O governo japonês implementou novas regras que restringem a escolha de nomes incomuns, conhecidos como “kirakira”, que se tornaram populares nos últimos anos. Essas normas, que entraram em vigor na segunda-feira, exigem que os pais incluam a leitura fonética dos nomes no registro, visando evitar complicações administrativas.
Os nomes kirakira, que incluem opções como “Nike”, “Pikachu” e “Pudding”, refletem uma busca por individualidade entre os pais. No entanto, essa prática gerou críticas, principalmente por causar confusão em hospitais e escolas. A nova regulamentação busca limitar a escolha de nomes com pronúncias não convencionais.
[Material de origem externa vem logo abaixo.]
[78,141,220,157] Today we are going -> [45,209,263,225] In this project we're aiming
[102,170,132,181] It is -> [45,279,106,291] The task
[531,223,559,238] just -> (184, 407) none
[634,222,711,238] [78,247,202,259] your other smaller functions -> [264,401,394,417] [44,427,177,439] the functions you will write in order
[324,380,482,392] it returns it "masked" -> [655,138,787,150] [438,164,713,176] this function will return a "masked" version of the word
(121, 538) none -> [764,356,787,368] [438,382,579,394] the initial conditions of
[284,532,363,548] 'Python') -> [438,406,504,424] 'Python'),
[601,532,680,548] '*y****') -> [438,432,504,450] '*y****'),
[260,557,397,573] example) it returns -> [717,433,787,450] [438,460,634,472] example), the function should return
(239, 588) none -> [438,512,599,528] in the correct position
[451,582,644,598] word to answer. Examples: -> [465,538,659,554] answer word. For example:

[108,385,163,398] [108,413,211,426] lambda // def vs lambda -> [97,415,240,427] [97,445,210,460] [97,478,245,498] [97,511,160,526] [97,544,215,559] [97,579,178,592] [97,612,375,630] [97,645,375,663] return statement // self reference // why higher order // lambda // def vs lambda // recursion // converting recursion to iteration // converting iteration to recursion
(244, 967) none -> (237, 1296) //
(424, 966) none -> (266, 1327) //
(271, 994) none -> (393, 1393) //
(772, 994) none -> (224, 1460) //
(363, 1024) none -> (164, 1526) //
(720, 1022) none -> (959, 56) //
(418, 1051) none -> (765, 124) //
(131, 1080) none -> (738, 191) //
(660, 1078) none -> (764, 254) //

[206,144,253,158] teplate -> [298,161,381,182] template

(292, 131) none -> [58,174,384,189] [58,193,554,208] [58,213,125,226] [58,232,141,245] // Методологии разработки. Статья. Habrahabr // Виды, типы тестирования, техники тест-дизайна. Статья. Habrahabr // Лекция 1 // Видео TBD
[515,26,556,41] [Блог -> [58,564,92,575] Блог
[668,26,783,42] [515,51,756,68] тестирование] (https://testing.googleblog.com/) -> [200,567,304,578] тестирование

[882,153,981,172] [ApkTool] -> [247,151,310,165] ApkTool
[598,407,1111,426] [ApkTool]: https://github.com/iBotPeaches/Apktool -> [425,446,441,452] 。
A medida foi recebida com reações mistas nas redes sociais. Alguns usuários argumentaram que os nomes kirakira são uma forma de expressão individual e não deveriam ser regulamentados. Um internauta comentou: “Eles não são filhos da nação, mas dos pais.” Por outro lado, muitos apoiaram a mudança, citando preocupações sobre possíveis casos de bullying e complicações em tarefas administrativas.
As regras exigem que apenas pronúncias amplamente aceitas de caracteres kanji sejam permitidas. Caso a leitura fonética não corresponda à pronúncia usual dos caracteres, os nomes podem ser rejeitados ou exigir documentação adicional. Essa mudança ocorre em um contexto onde a busca por nomes únicos tem crescido, especialmente entre meninas, refletindo uma mudança nas expectativas sociais e familiares no Japão.
Historicamente, o Japão já enfrentou debates sobre regras de nomenclatura. Além das novas regras sobre nomes, a legislação ainda exige que casais casados compartilhem o mesmo sobrenome, uma prática que tem sido contestada por defensores dos direitos das mulheres.